■ Excerpted data
# # # # # # #
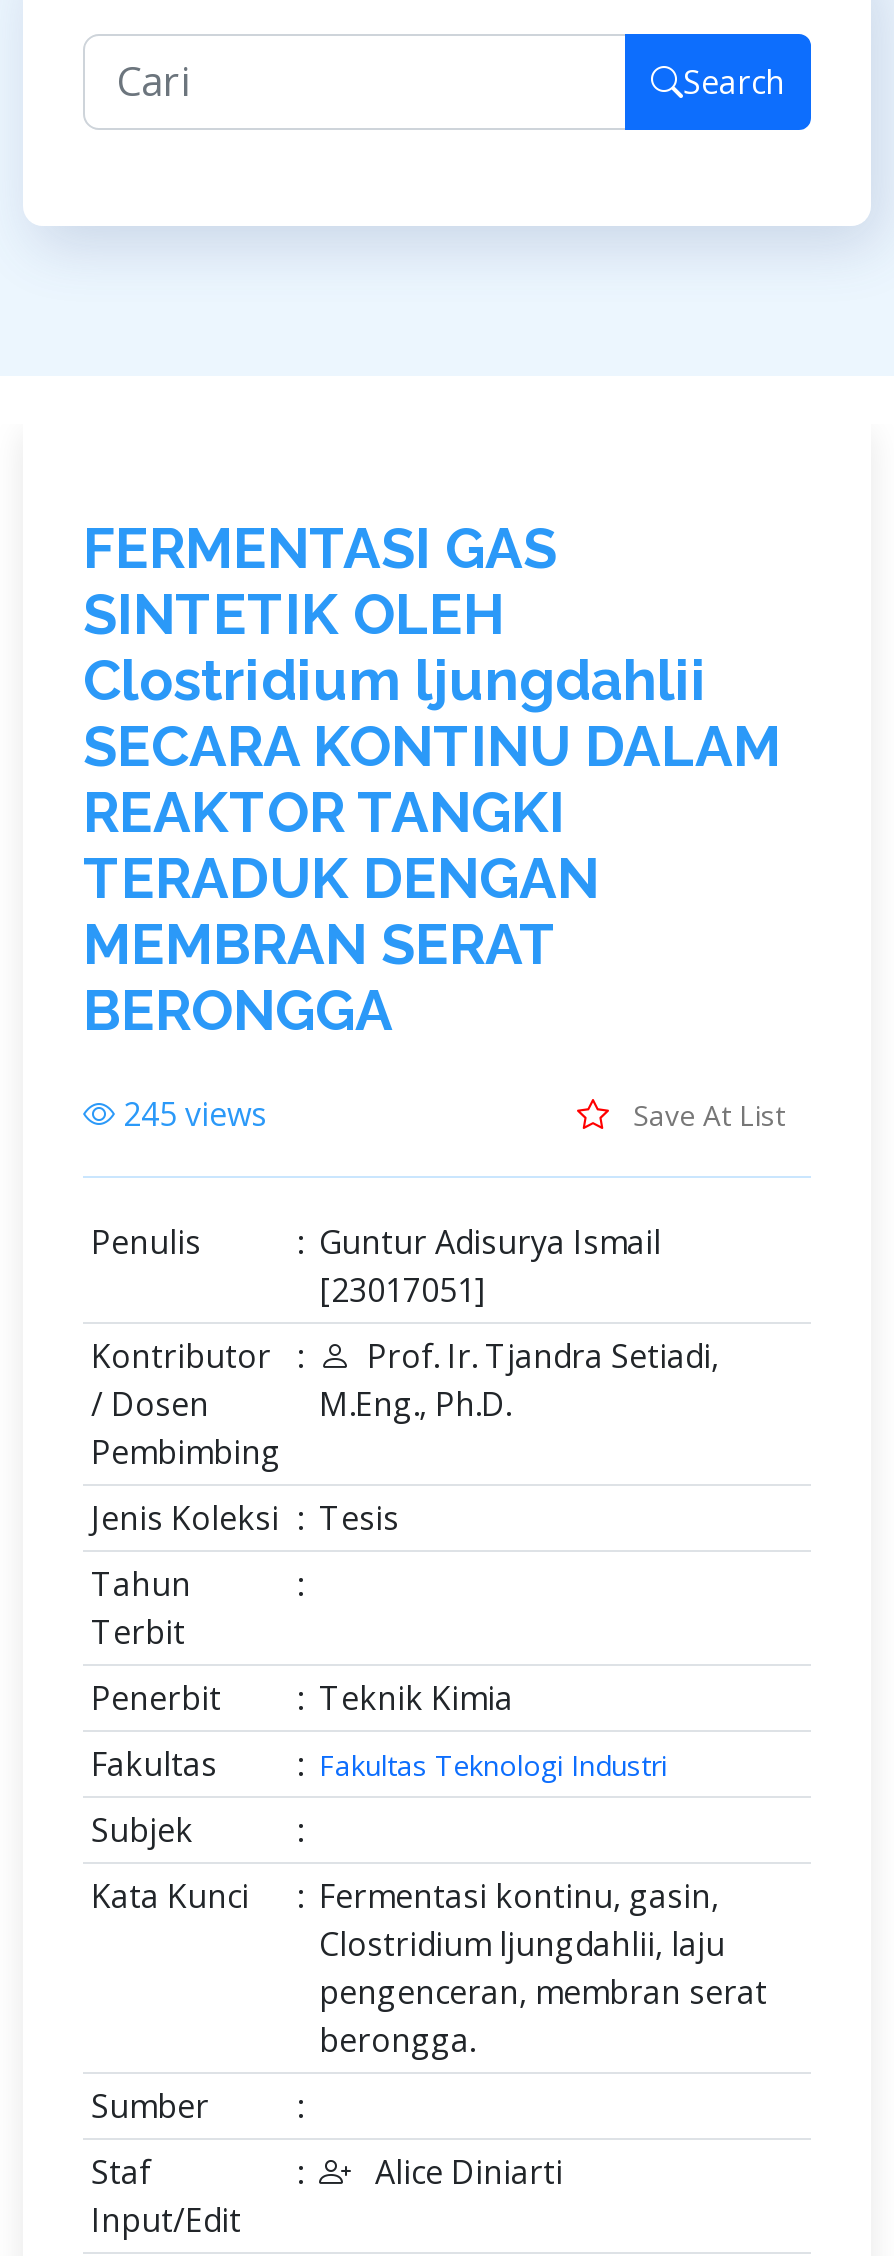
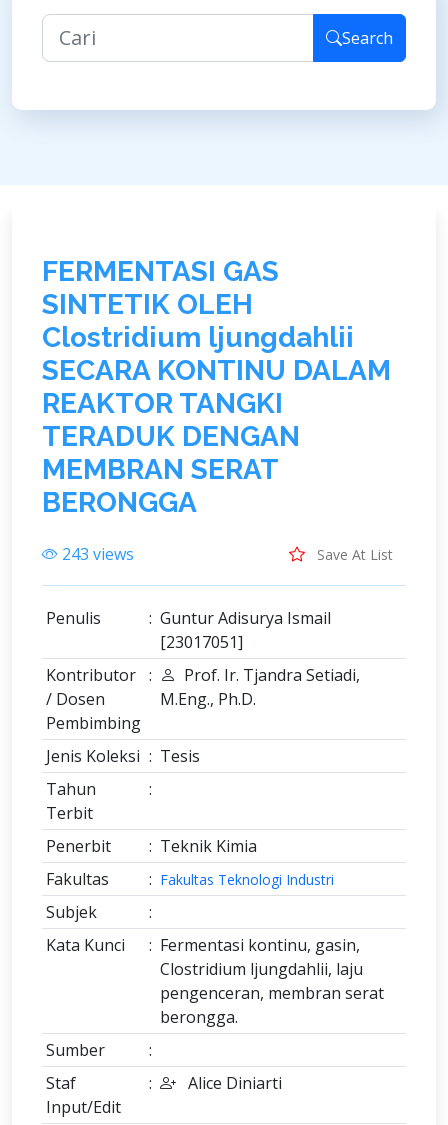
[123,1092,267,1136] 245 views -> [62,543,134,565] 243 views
# # # # # # #
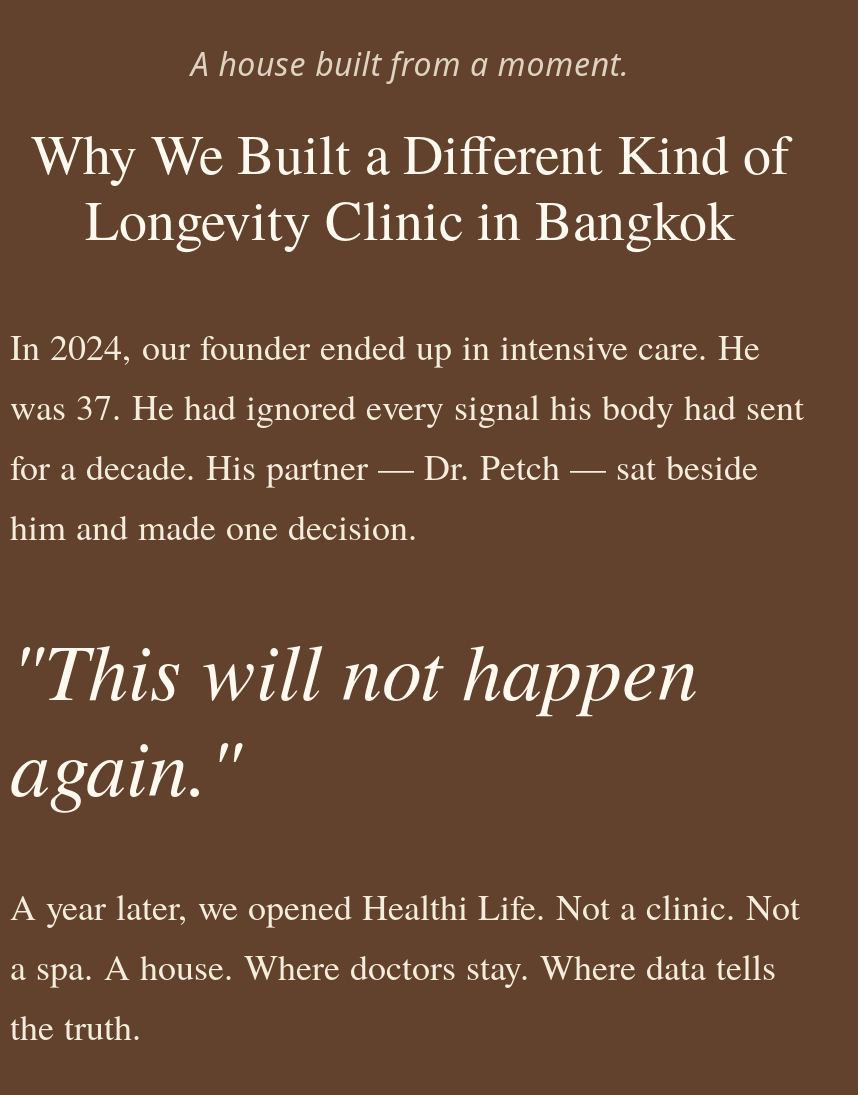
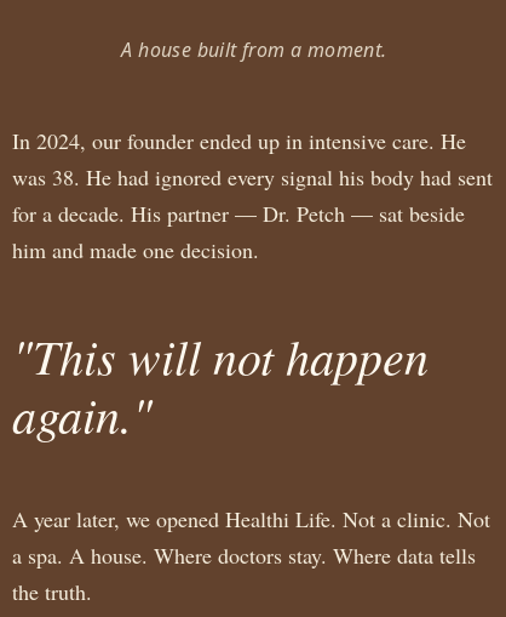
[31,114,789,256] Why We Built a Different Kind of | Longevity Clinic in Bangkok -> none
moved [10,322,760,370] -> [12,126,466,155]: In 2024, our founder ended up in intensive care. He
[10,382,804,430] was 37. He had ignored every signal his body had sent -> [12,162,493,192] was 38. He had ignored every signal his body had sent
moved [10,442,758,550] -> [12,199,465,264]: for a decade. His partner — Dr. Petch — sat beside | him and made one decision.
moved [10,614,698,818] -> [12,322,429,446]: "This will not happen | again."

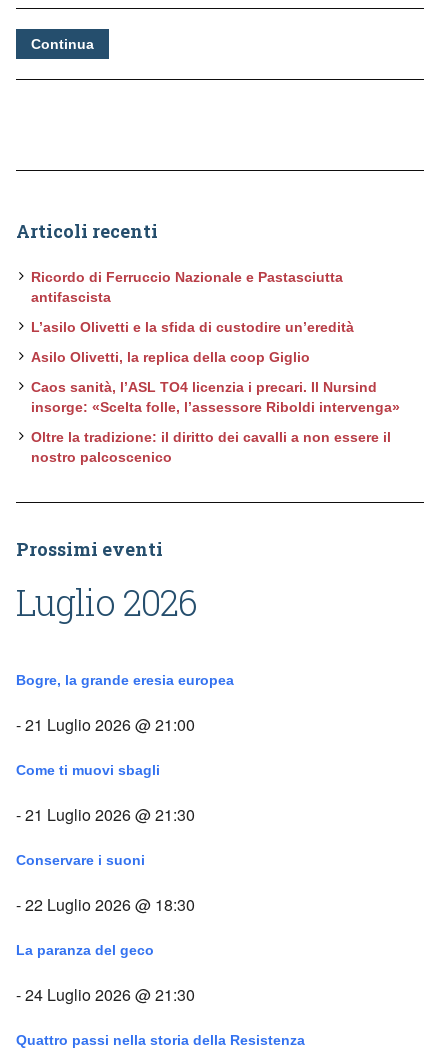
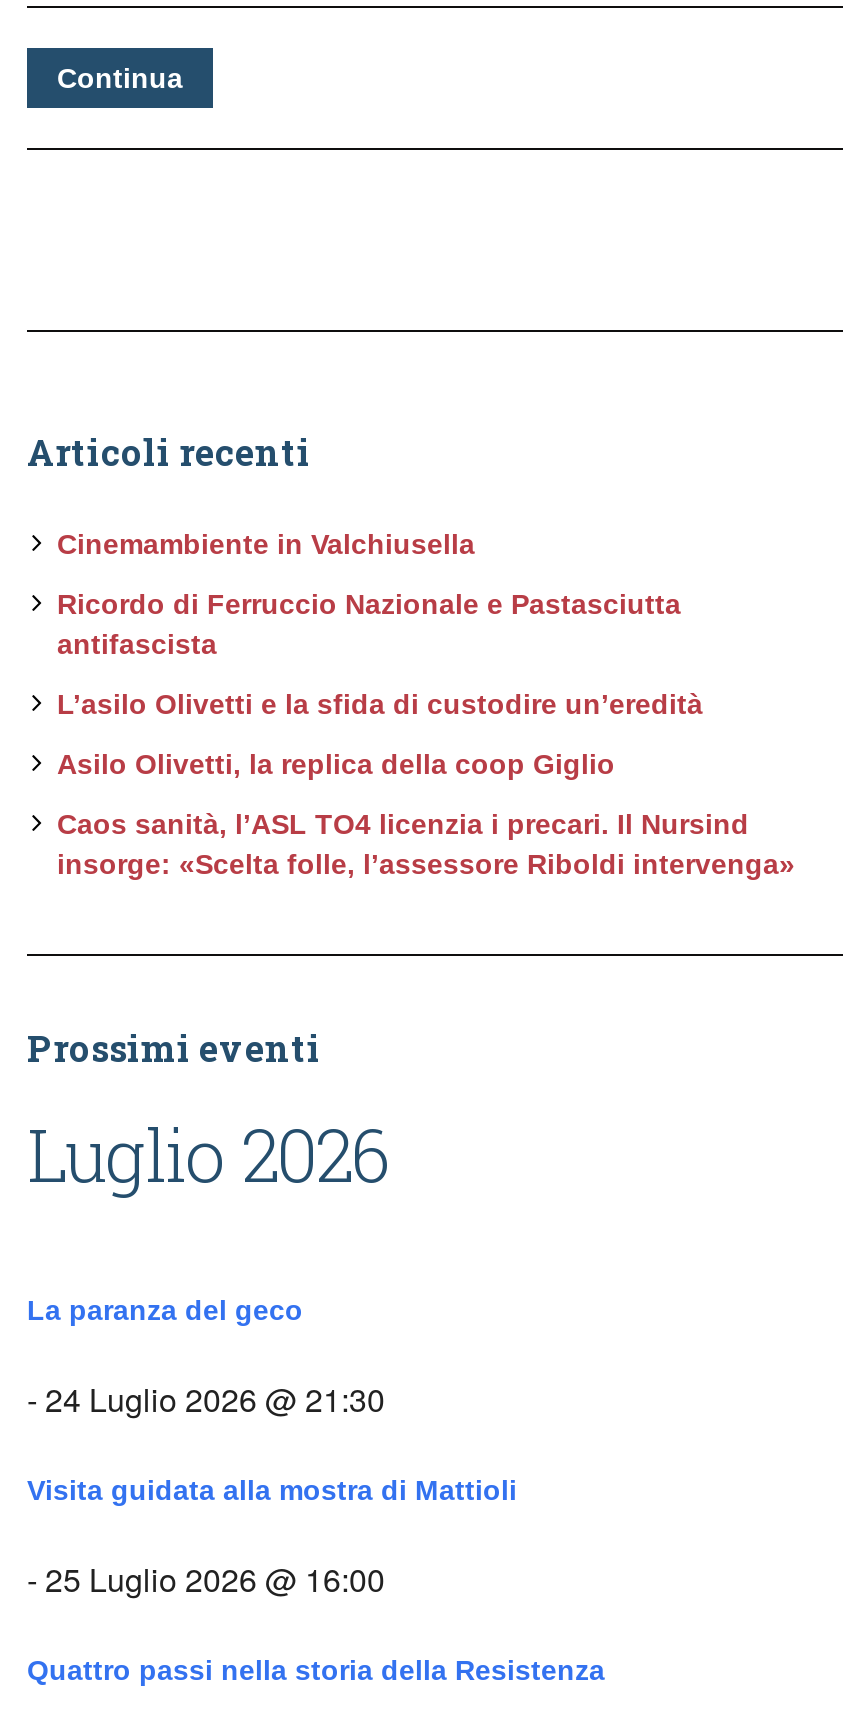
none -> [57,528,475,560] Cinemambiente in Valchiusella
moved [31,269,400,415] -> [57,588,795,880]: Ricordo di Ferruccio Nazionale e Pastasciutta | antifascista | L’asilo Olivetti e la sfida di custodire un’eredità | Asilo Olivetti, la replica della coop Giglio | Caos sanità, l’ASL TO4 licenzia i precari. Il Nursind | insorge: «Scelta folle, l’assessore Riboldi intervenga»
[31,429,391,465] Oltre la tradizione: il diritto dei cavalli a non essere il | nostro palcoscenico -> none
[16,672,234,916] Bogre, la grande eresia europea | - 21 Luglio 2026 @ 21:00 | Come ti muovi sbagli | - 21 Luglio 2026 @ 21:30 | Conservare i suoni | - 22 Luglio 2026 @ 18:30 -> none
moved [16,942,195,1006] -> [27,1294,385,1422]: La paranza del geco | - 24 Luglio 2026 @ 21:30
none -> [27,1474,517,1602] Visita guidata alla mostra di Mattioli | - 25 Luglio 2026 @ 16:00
# # # # # # #
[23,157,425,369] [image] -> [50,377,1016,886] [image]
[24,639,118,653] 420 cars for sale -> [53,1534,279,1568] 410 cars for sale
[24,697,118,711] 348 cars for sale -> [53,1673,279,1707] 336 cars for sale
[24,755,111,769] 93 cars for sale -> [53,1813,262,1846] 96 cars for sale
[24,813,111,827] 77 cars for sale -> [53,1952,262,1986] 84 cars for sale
# # # # # # #
■ Problem details
In the material above, find the line containing "[24,755,111,769] 93 cars" and the line containing "[24,813,111,827] 77 cars", then write out exactly those two lines and every line between them, and nothing more.

■ Expected answer
[24,755,111,769] 93 cars for sale -> [53,1813,262,1846] 96 cars for sale
[24,813,111,827] 77 cars for sale -> [53,1952,262,1986] 84 cars for sale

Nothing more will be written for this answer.